(Information begins)
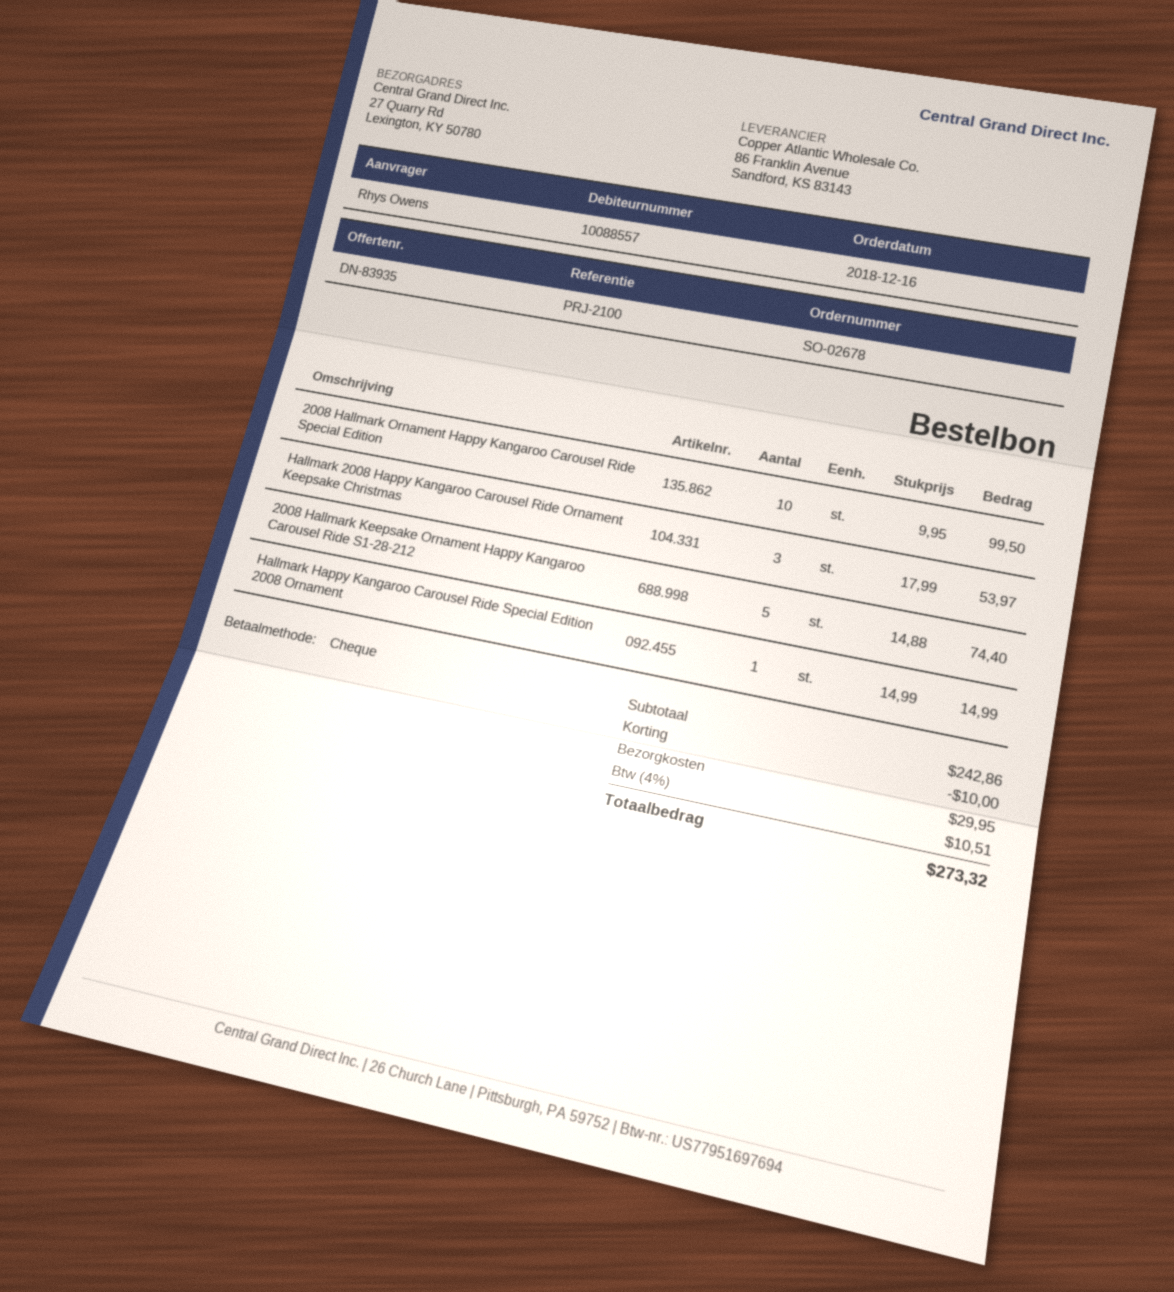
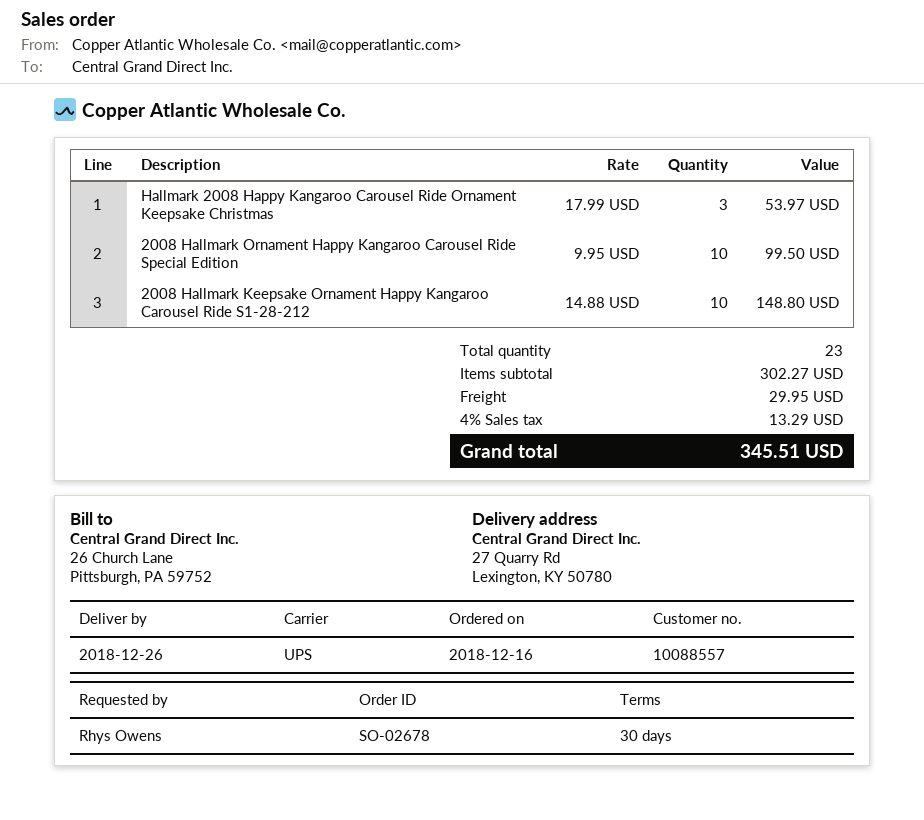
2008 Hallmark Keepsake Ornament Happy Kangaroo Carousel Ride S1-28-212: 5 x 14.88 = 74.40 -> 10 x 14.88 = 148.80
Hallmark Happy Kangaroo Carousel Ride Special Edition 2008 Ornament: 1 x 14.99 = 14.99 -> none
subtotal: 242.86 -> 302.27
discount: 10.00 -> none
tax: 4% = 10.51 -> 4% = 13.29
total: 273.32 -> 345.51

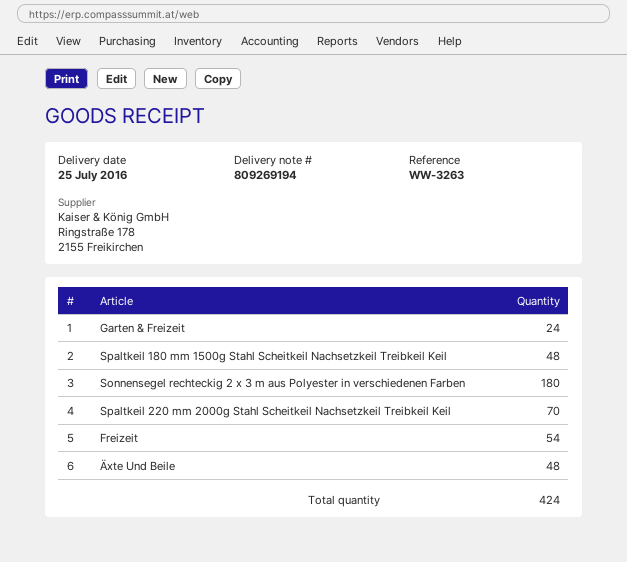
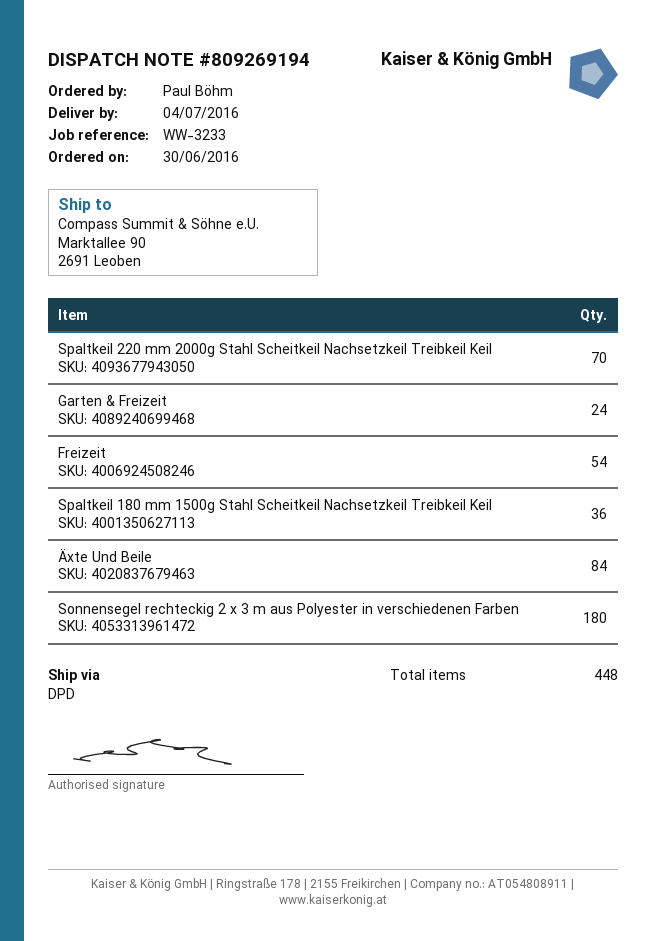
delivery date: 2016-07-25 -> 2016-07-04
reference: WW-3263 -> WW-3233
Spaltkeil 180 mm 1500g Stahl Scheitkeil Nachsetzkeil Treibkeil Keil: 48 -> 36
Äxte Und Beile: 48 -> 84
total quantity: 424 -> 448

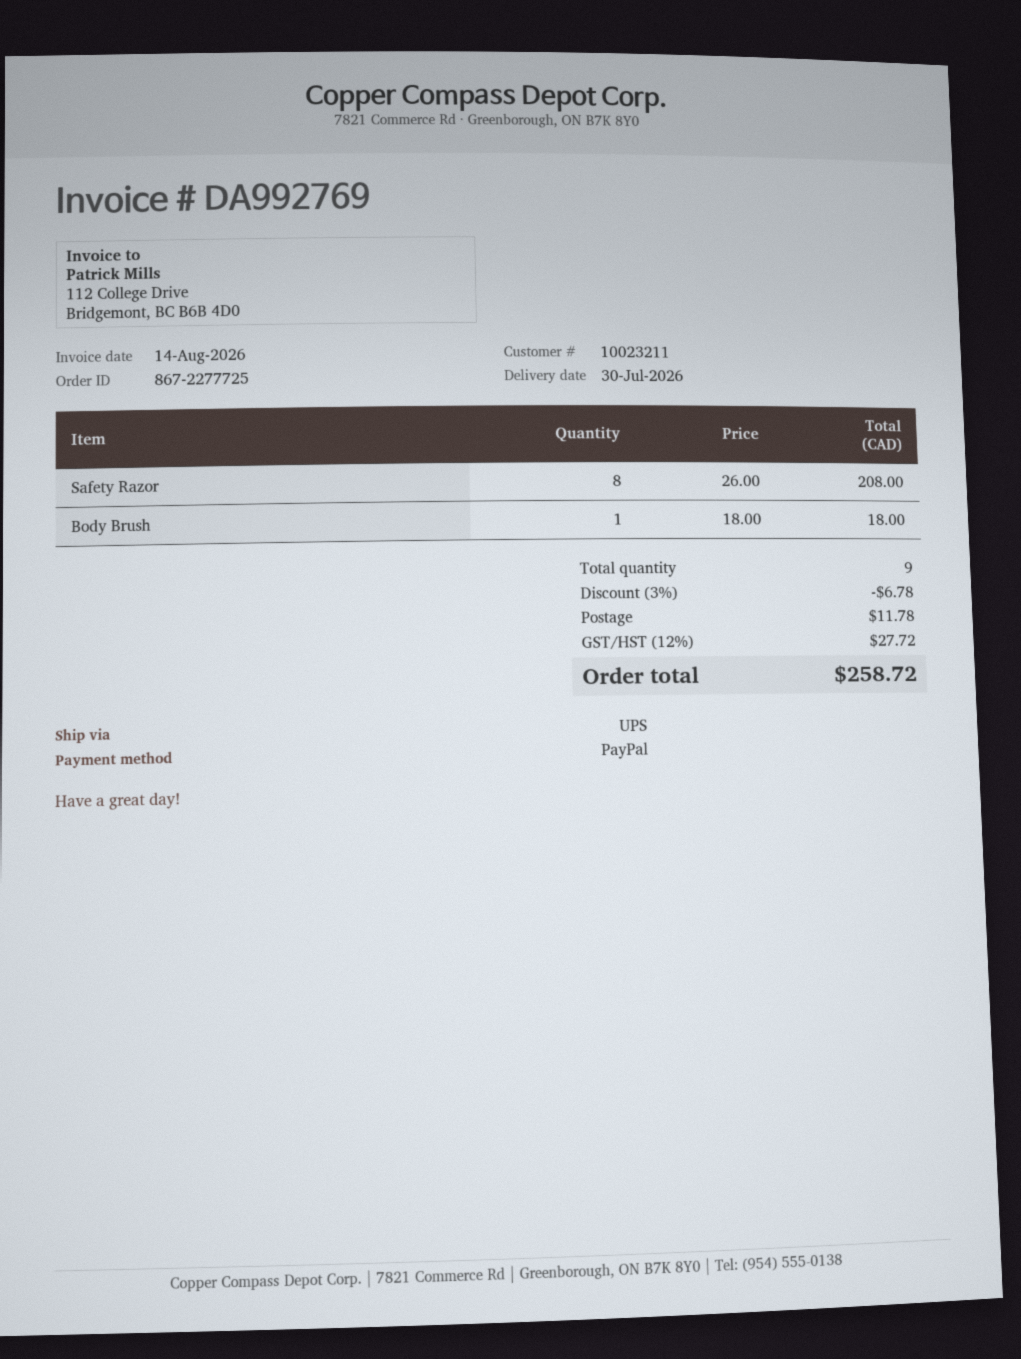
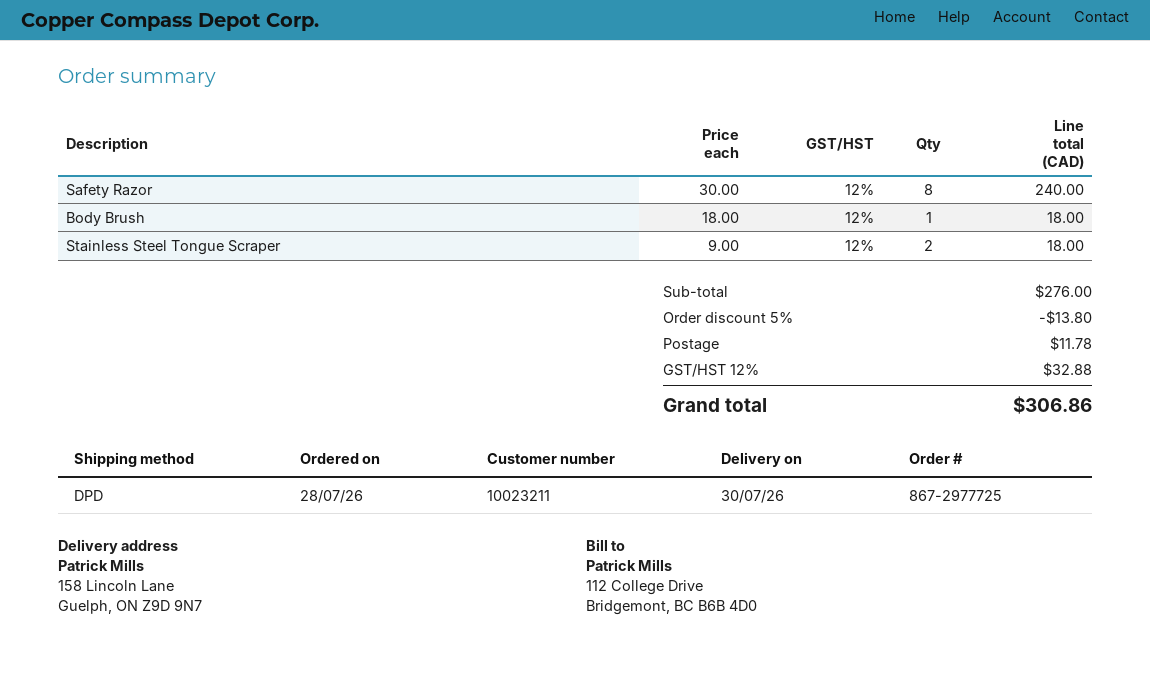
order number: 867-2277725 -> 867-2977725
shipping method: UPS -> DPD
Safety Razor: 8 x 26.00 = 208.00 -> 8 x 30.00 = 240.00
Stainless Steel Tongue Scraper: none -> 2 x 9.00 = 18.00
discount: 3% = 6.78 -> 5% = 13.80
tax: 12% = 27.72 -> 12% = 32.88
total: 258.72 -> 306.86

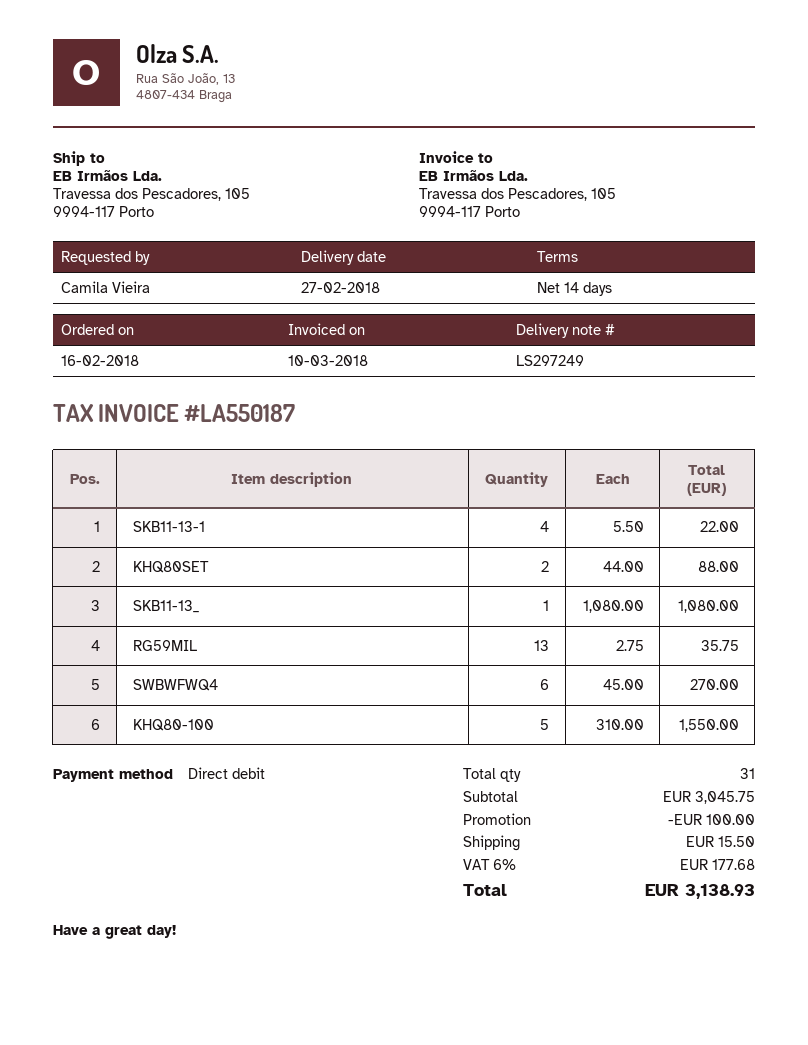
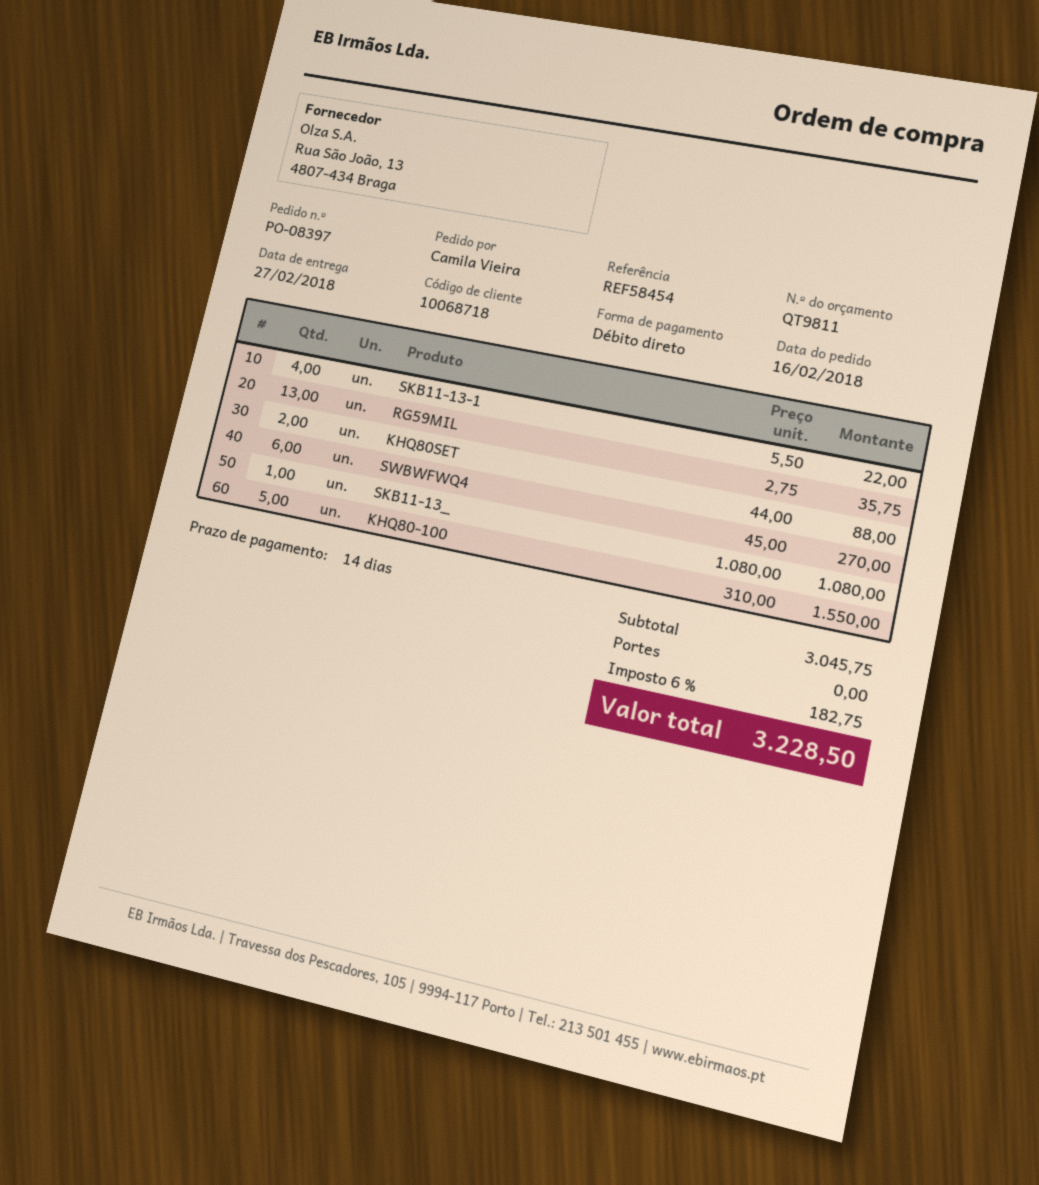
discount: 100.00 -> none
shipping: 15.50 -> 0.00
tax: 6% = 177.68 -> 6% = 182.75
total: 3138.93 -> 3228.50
(Information ends)
The entries above need to be transcribed word for word, and the pictures stay out.

2008 Hallmark Keepsake Ornament Happy Kangaroo Carousel Ride S1-28-212: 5 x 14.88 = 74.40 -> 10 x 14.88 = 148.80
Hallmark Happy Kangaroo Carousel Ride Special Edition 2008 Ornament: 1 x 14.99 = 14.99 -> none
subtotal: 242.86 -> 302.27
discount: 10.00 -> none
tax: 4% = 10.51 -> 4% = 13.29
total: 273.32 -> 345.51

delivery date: 2016-07-25 -> 2016-07-04
reference: WW-3263 -> WW-3233
Spaltkeil 180 mm 1500g Stahl Scheitkeil Nachsetzkeil Treibkeil Keil: 48 -> 36
Äxte Und Beile: 48 -> 84
total quantity: 424 -> 448

order number: 867-2277725 -> 867-2977725
shipping method: UPS -> DPD
Safety Razor: 8 x 26.00 = 208.00 -> 8 x 30.00 = 240.00
Stainless Steel Tongue Scraper: none -> 2 x 9.00 = 18.00
discount: 3% = 6.78 -> 5% = 13.80
tax: 12% = 27.72 -> 12% = 32.88
total: 258.72 -> 306.86

discount: 100.00 -> none
shipping: 15.50 -> 0.00
tax: 6% = 177.68 -> 6% = 182.75
total: 3138.93 -> 3228.50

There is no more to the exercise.